- Directions: Ignoring every picture, transcribe the data in full as it stands.

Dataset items
+-------+

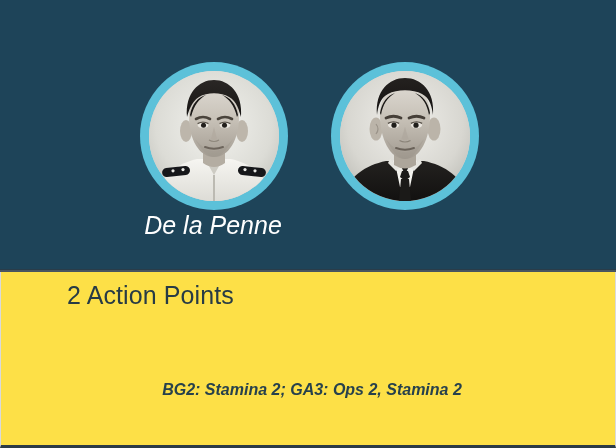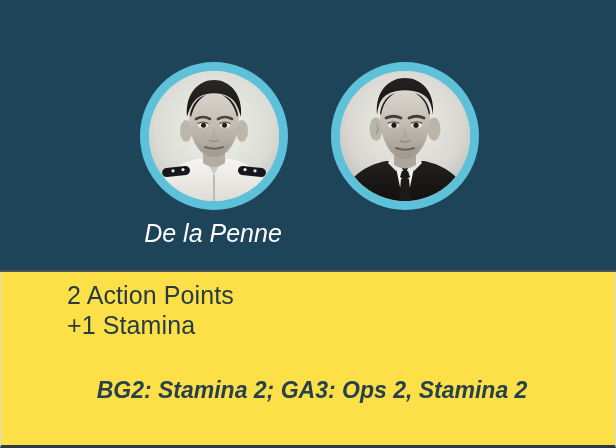"De la Penne" .name-label { margin-top: 8px -> none }
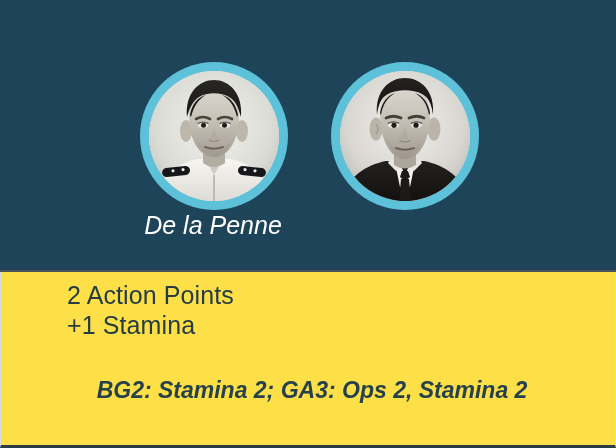"+1 Stamina" div.ability-line { html: <div>+1 Stamina</div> -> none }
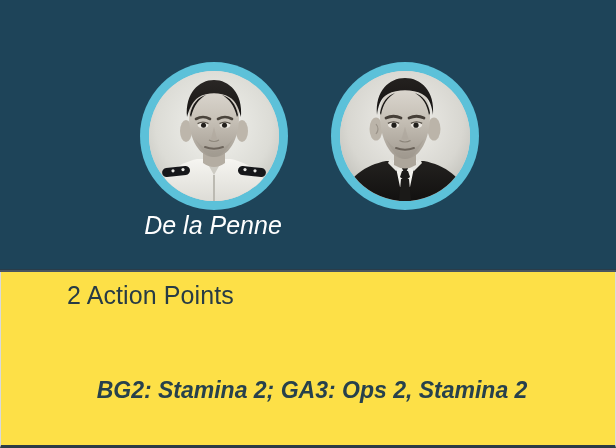"BG2: Stamina 2; GA3: Ops" #upgrade-line { font-size: 23px -> 16px }
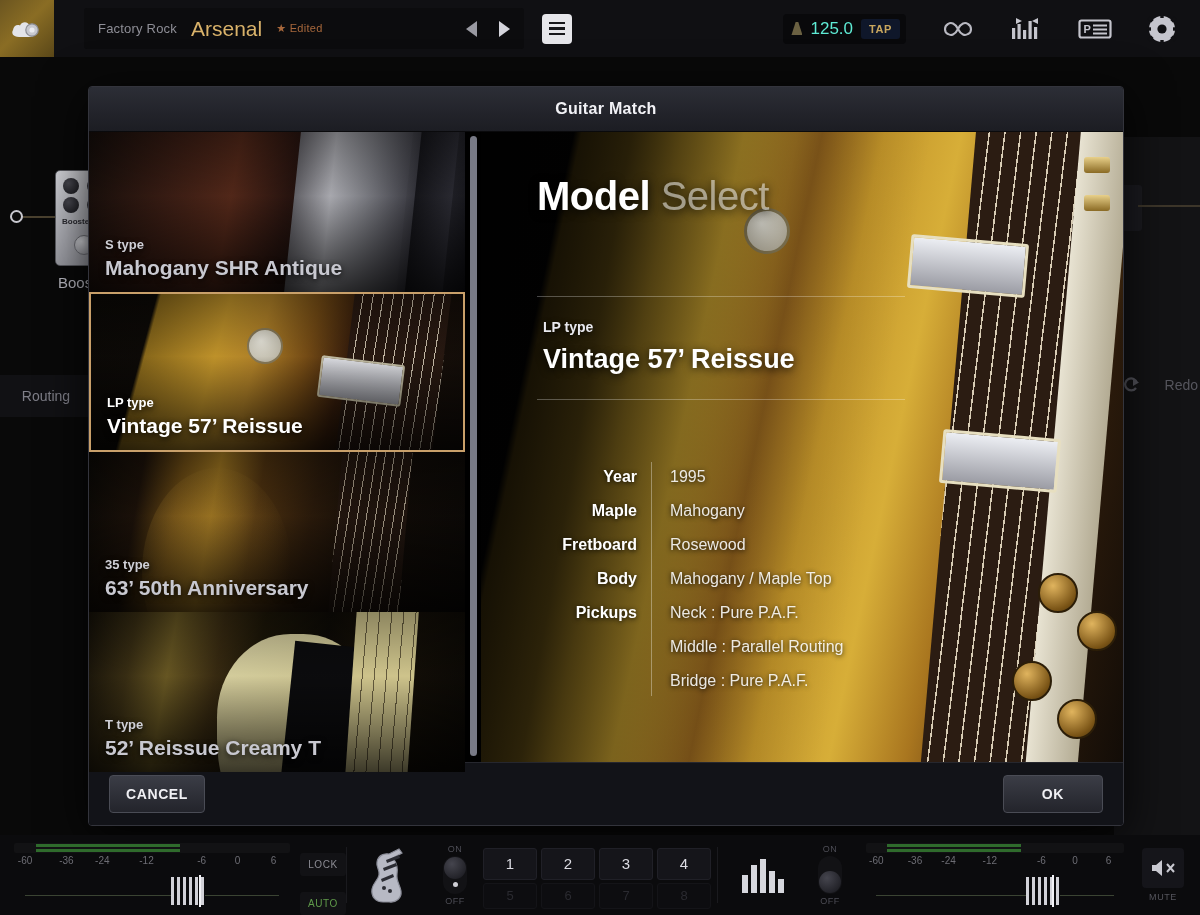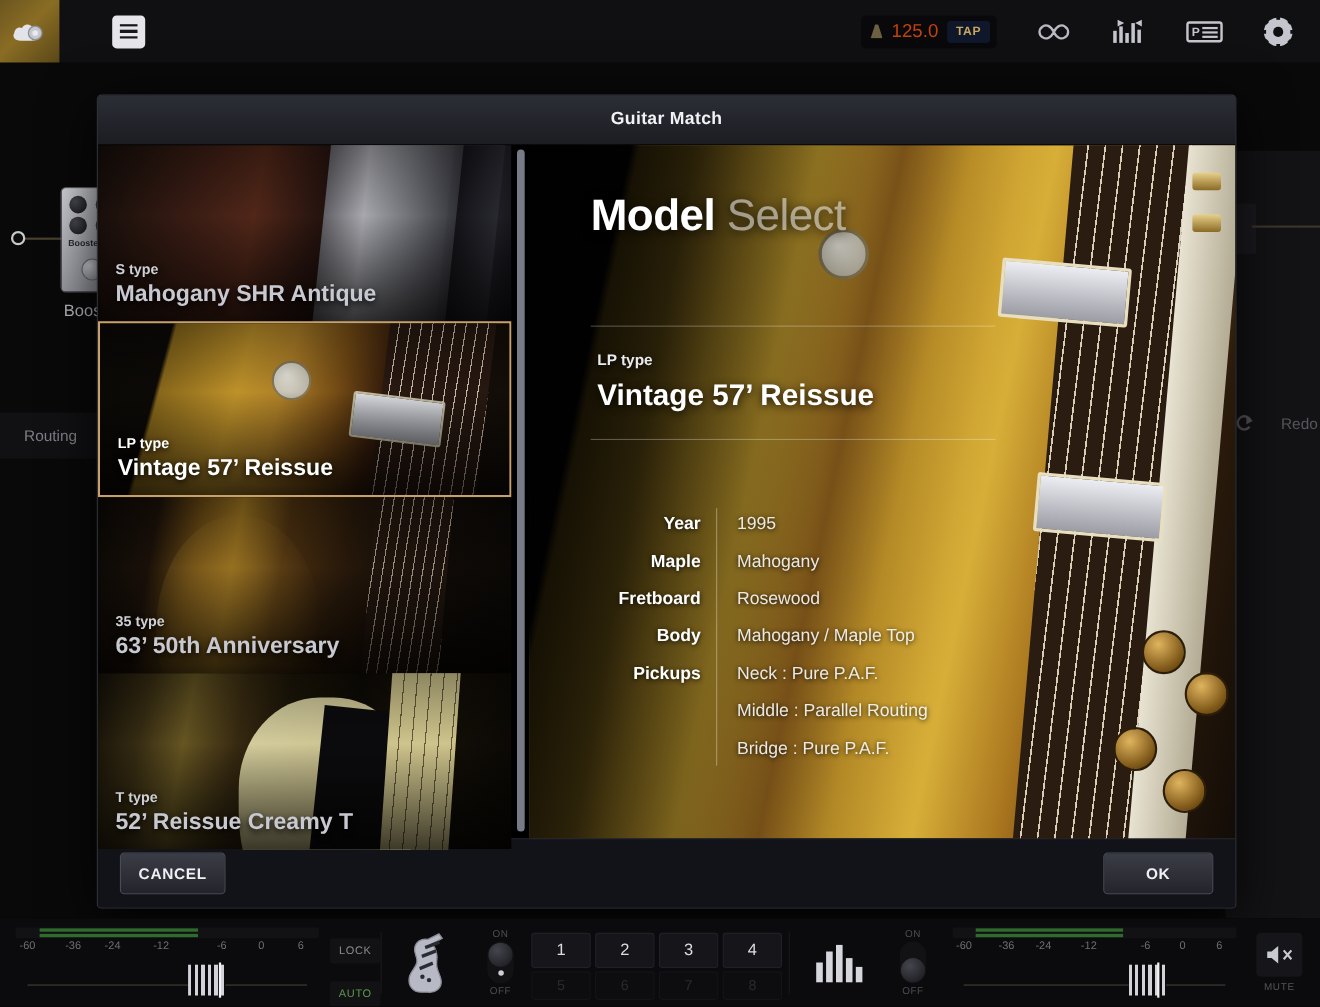"Factory Rock" div.preset-bar { html: none -> <div> <span>Factory Rock</span> <span>Arsenal</span> <span>★ Edited</span> <span> <span></span> <span></span> </span> </div> }
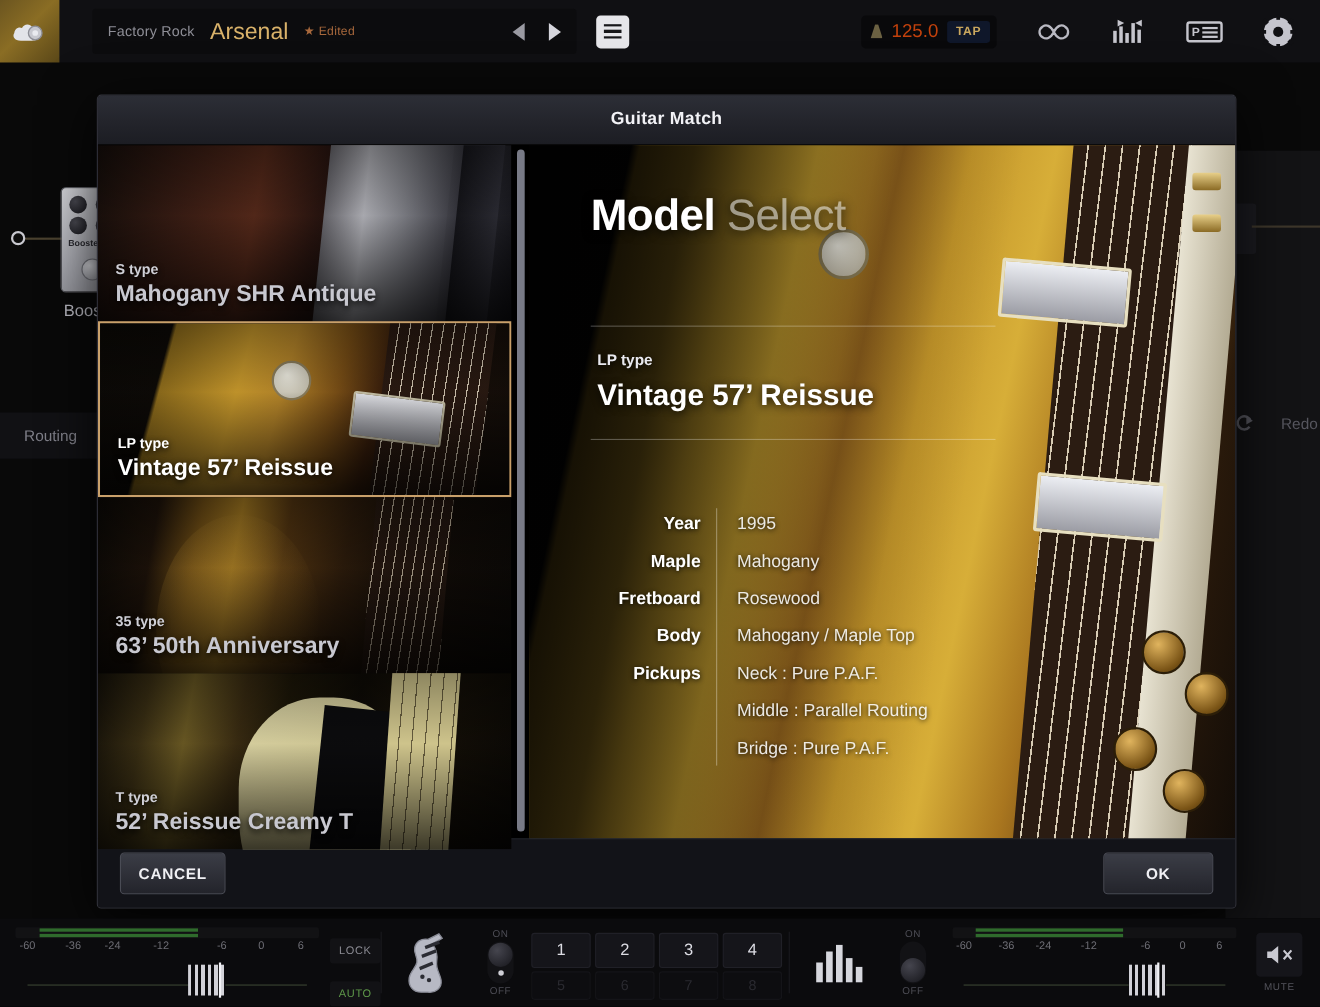"125.0" .tempo-val { color: #c2410c -> #5eead4 }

+-------+

- Output of the exercise:
"De la Penne" .name-label { margin-top: 8px -> none }
"+1 Stamina" div.ability-line { html: <div>+1 Stamina</div> -> none }
"BG2: Stamina 2; GA3: Ops" #upgrade-line { font-size: 23px -> 16px }
"Factory Rock" div.preset-bar { html: none -> <div> <span>Factory Rock</span> <span>Arsenal</span> <span>★ Edited</span> <span> <span></span> <span></span> </span> </div> }
"125.0" .tempo-val { color: #c2410c -> #5eead4 }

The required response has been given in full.